Truth about services for students with dyslexia is coming to light
The truth about services for Texas students with dyslexia is finally coming to light.
Earlier this month, the Texas Education Agency (TEA) sent a letter to school districts stating that students with dyslexia are eligible to be evaluated and potentially to receive “appropriate reading supports and interventions” under the Individuals with Disabilities Education Act (IDEA).
For families of dyslexic learners, this is a very big deal.
“My jaw dropped,” said Barbara Dilworth of Waco upon reading the letter. “I was just like, they are only telling us half of what our child is entitled to.”
For years, parents like Barbara and I have been told that students with dyslexia were only eligible for accommodations under Section 504 of the Rehabilitation Act of 1973. In my son’s case, that meant that he got extra time on assignments. But when it came to the daily, rigorous, research-based instruction required to help people with dyslexia become fluent readers and writers, our family — like many others—was on its own.
The TEA’s letter came in response to a January missive from the Department of Education’s Office of Special Education Programs (OSEP), which found that Texas was out of compliance with federal law. From 2004 to 2016, TEA penalized districts where more than 8.5 percent of students received special education services. As a result, many districts took steps to delay or deny evaluations for special education services under IDEA.
My son Waylon was in first grade when we first began to suspect that he was having difficulties with reading. In contradiction of the prevailing scientific consensus, his teacher assured us that he was too young to be evaluated.
In second grade, the school acknowledged that there might be an issue. We were told that he probably had mild dyslexia — whatever that means — but that his real issue was writing. Instead of referring him for evaluation, his teacher began to send home handwriting worksheets.
As a parent with little prior knowledge of learning differences, I was all too eager to hear that my son’s disability was minor and could be resolved with extra handwriting practice. However, by third grade, homework time devolved into a stress-induced meltdown every night. Finally, his teacher called us in. “Look,” she told us, “he consistently scores 20 points higher on tests when I read the questions out loud to him.”
Her discovery jolted me out of denial. I delved into the literature on dyslexia, and in the process learned that the most effective literacy interventions happen before the age of eight. I was desperate to get Waylon a comprehensive evaluation, but the district dragged its heels. At the time, the delay seemed unfathomable. In hindsight, I understand it as part of a constellation of policies and procedures that, wittingly or unwittingly, steered dyslexic students away from evaluation and referral to special education services.
As Waylon’s ninth birthday grew near, we gave up on waiting and shelled out $2,000 to have Waylon privately evaluated. We knew that we were incredibly privileged to be able to do so, but we soon found that a dyslexia diagnosis didn’t open the doors to meaningful help. His school offered Section 504 accommodations, but not the daily or near-daily language therapies that I had read about. I was told that only students with more extensive disabilities were eligible for that level of specialized instruction.

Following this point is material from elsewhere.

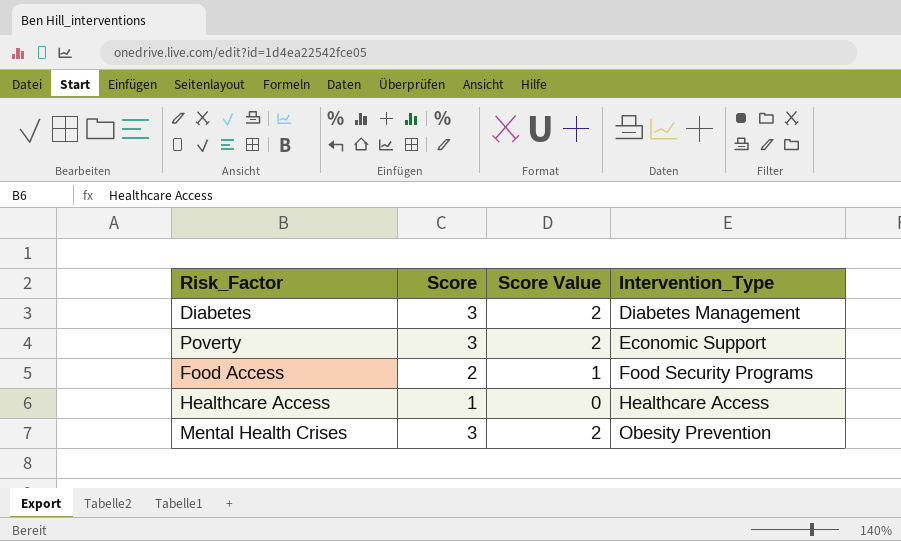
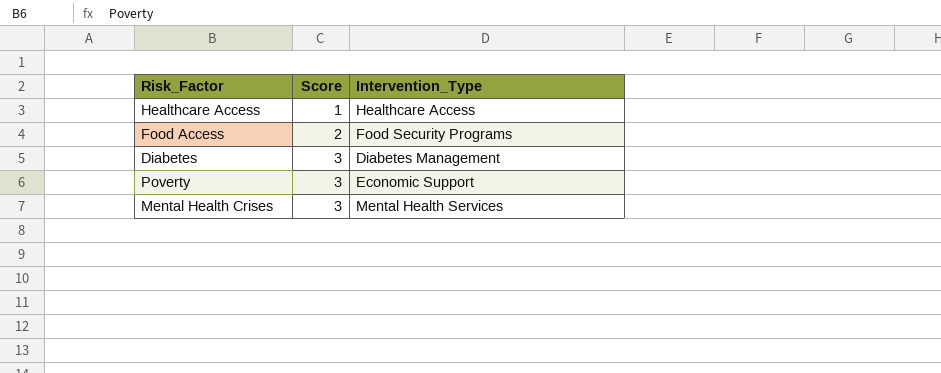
row order: Intervention_Type ascending -> Score ascending
column Score Value | formula: [Score] - 1 -> none
Mental Health Crises | Intervention_Type: Obesity Prevention -> Mental Health Services

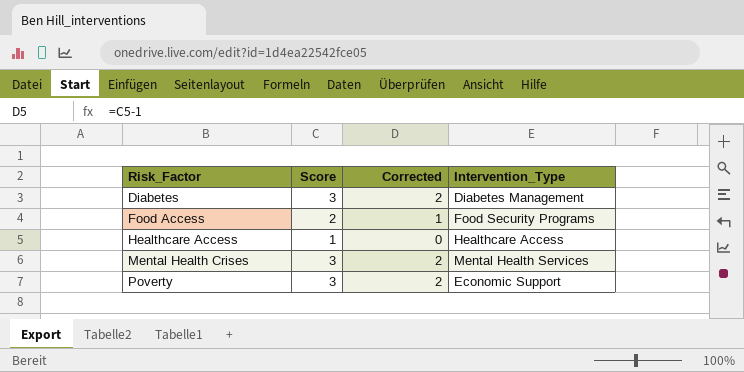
row order: Score ascending -> Risk_Factor ascending
column Corrected | formula: none -> [Score] - 1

OSEP’s investigation uncovered a pattern that echoed my experience: “Multiple parents commented that they were informed by school officials that their children’s diagnoses of dyslexia indicated that the dyslexia was not ‘severe enough’ to warrant an evaluation for special education and related services under the IDEA.”

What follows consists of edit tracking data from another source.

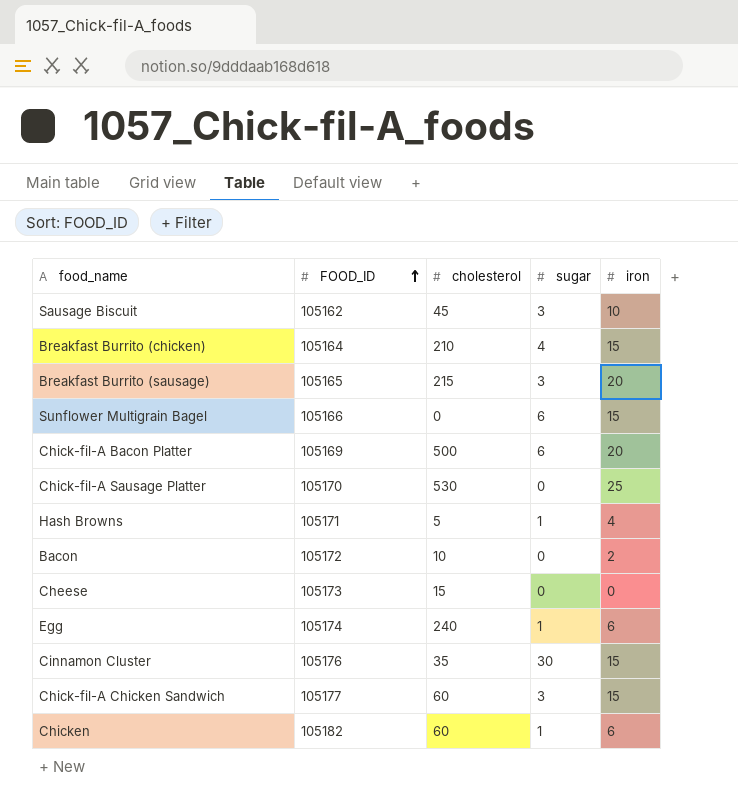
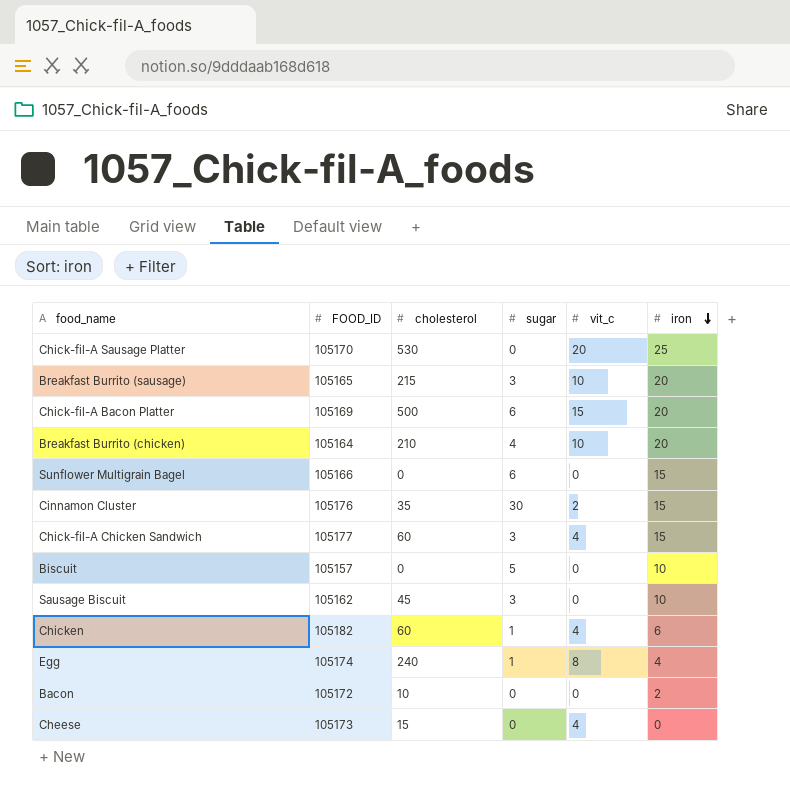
row order: FOOD_ID ascending -> iron descending
column vit_c | position: none -> 5
row Hash Browns: 105171 | 5 | 1 | 4 -> none
Breakfast Burrito (chicken) | iron: 15 -> 20
row Biscuit: none -> 105157 | 0 | 5 | 0 | 10
Egg | iron: 6 -> 4

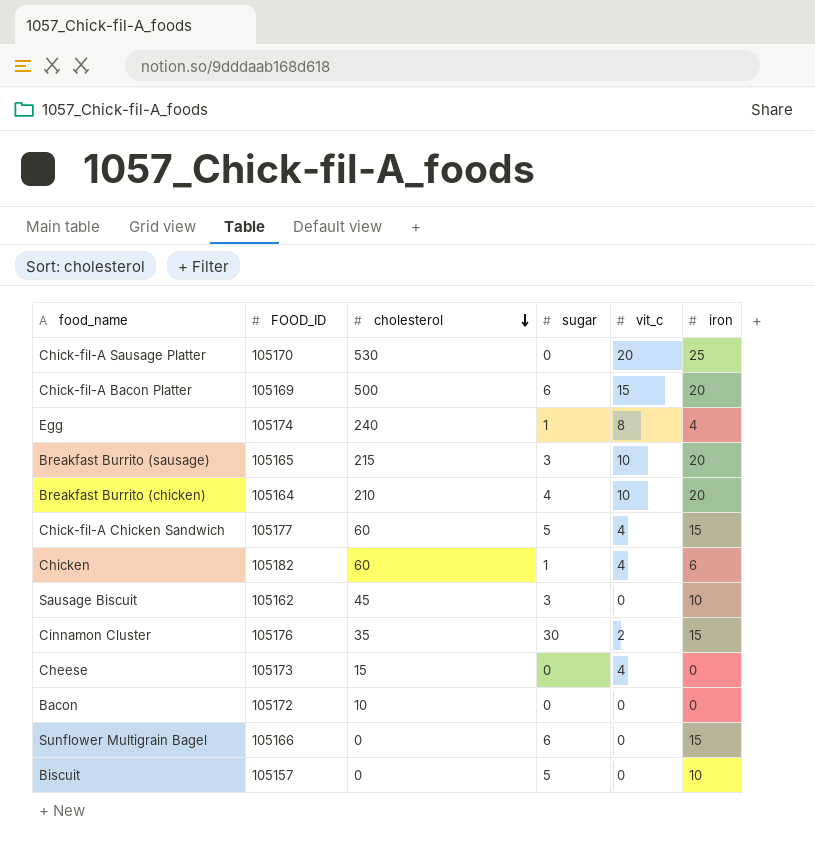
row order: iron descending -> cholesterol descending
Chick-fil-A Chicken Sandwich | sugar: 3 -> 5
Bacon | iron: 2 -> 0

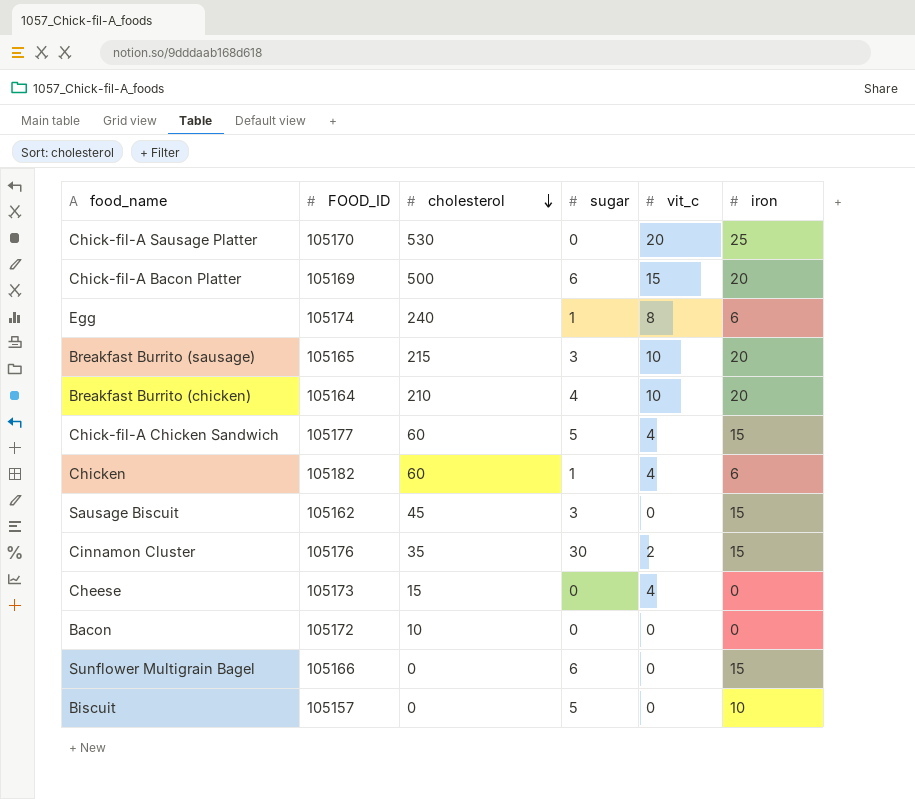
Egg | iron: 4 -> 6
Sausage Biscuit | iron: 10 -> 15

TEA’s recent course correction on evaluation and services for students with dyslexia comes too late for my son to receive the “free appropriate public education” that is his right under federal law. We were lucky to be able to move him to private school for a few years to get the extra instruction he needed. Meanwhile, thousands of other Texas students and their families fell through the cracks.
We can ensure that future students with disabilities get the education they deserve, but it will take advocacy to undo years of misinformation and, most crucially, more state money for evaluation and direct services. The legislature may not be in session this summer, but your representatives can still use a little “early intervention” on funding for special education services.